Intanto, "la situazione del Centro di soggiorno temporaneo (Ceti) è totalmente caotica e fuori controllo" ha dichiarato il portavoce dell'esecutivo locale, ripreso dall'emittente pubblica Tve. Si stimano circa 500 migranti che si accalcano fuori la struttura, con tutti i suoi 512 posti occupati e da giorni ormai satura. In attesa di un posto, i migranti sono stati trasferiti sulla vicina spiaggia di El Trampolin, dove sono assistiti dalla Croce Rossa con viveri e acqua e sorvegliati dalla polizia nazionale. Il delegato del Governo centrale a Ceuta, Miguel Angel Perez, ha escluso l'apertura di nuove strutture, annunciando che saranno invece accelerate le uscite dal Ceti per consentire ingressi graduali, con priorità ai cittadini di origini subsahariane, aventi diritto alla protezione internazionale, e alle persone più vulnerabili.

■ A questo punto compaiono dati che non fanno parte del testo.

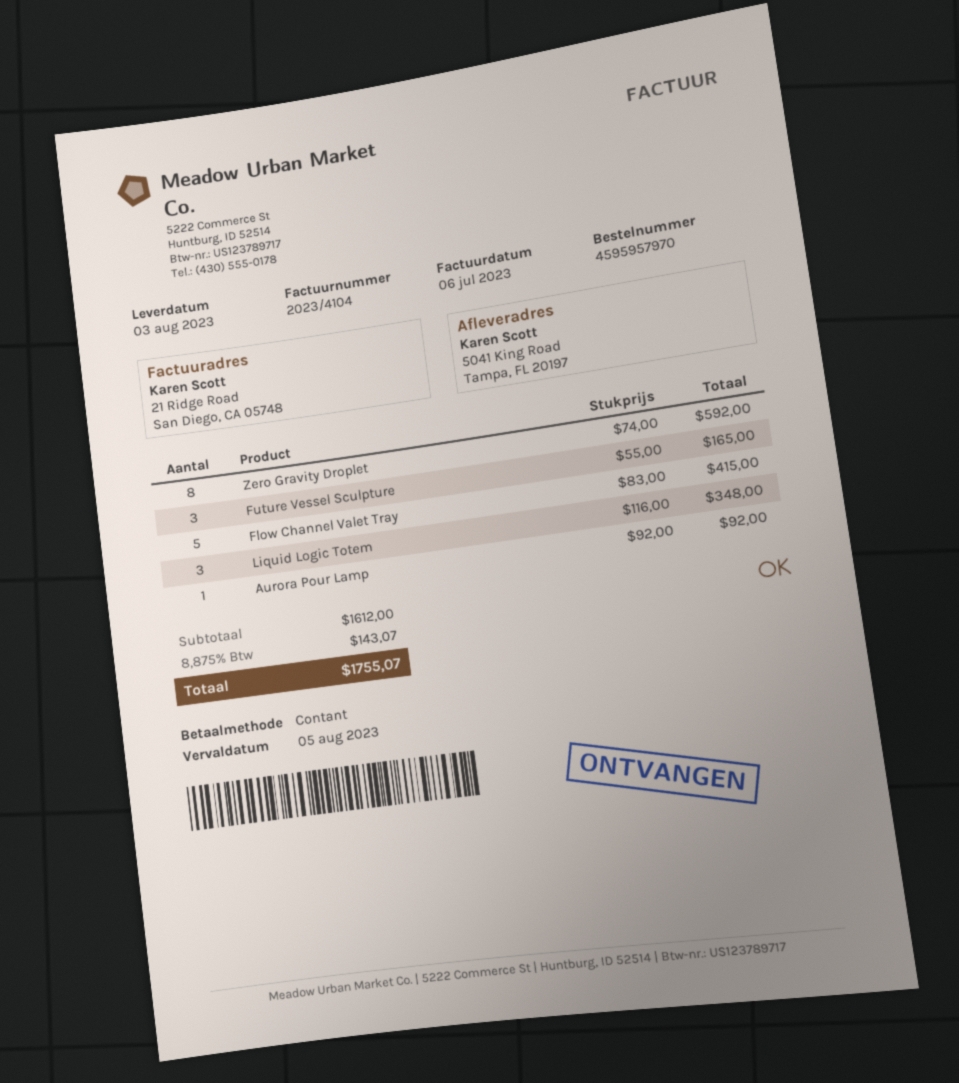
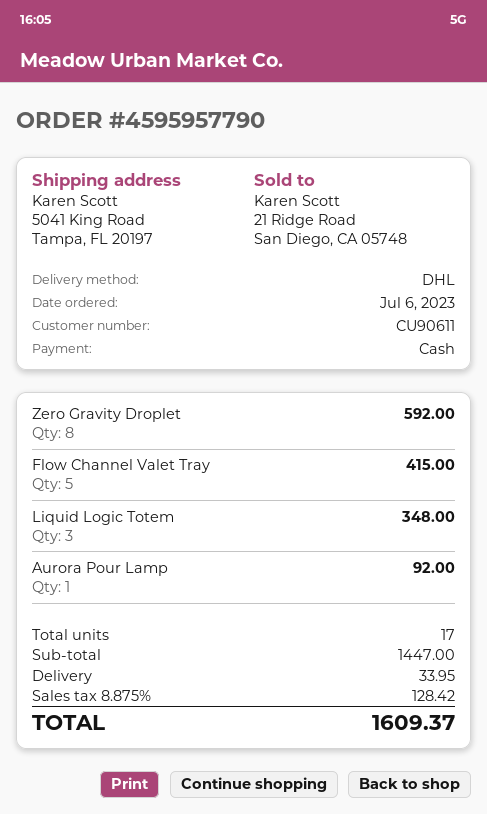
order number: 4595957970 -> 4595957790
Future Vessel Sculpture: 3 for 165.00 -> none
subtotal: 1612.00 -> 1447.00
shipping: none -> 33.95
tax: 8.875% = 143.07 -> 8.875% = 128.42
total: 1755.07 -> 1609.37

Si inasprisce in Spagna lo scontro politico sull'accoglienza dei minori migranti arrivati a Ceuta nell'ondata migratoria dei giorni scorsi dal Marocco. Il conservatore Partito Popolare e Vox respingono il piano del governo Sanchez di redistribuire i minori tra le comunità autonome della penisola iberica, mentre le regioni governate da esecutivi di coalizione delle destre ribadiscono il 'no' ai trasferimenti, in linea con i patti di governo sottoscritti dai 'popolari' con il partito di Santiago Abascal in Andalusia, Aragona, in Estremadura e in Castiglia e Leon.
Il segretario del Pp, Miguel Tellado, in dichiarazioni ai media ha definito quella di Ceuta "non una crisi migratoria, ma una crisi di sicurezza nazionale", chiedendo che i migranti "tornino da dove sono arrivati". Il partito guidato da Alberto Nunez-Fejoo ha portato l'offensiva in Europa: in una lettera agli eurodeputati popolari, definisce la situazione nell'exclave spagnola come "la peggiore crisi di sovranità nazionale alla frontiera sud dell'Europa", facendone responsabile il premier Pedro Sanchez.
Intanto Vox in un messaggio su X ha attaccato il governo, dopo l'annuncio di un fondo straordinario di 25 milioni di euro per Ceuta per l'emergenza migranti. "I falsi minori, deportati; e i bambini a casa con i loro genitori. I soldi degli spagnoli, per gli spagnoli", scrive il partito di Abascal. Sulla stessa linea, la presidente della Comunità di Madrid, Isabel Diaz Ayuso, dell'ala dura del Pp, che in un post sullo stesso social ha accusato l'esecutivo della crisi, sostenendo che l'arrivo di migranti irregolari "sottrae risorse, servizi pubblici, convivenza e sicurezza".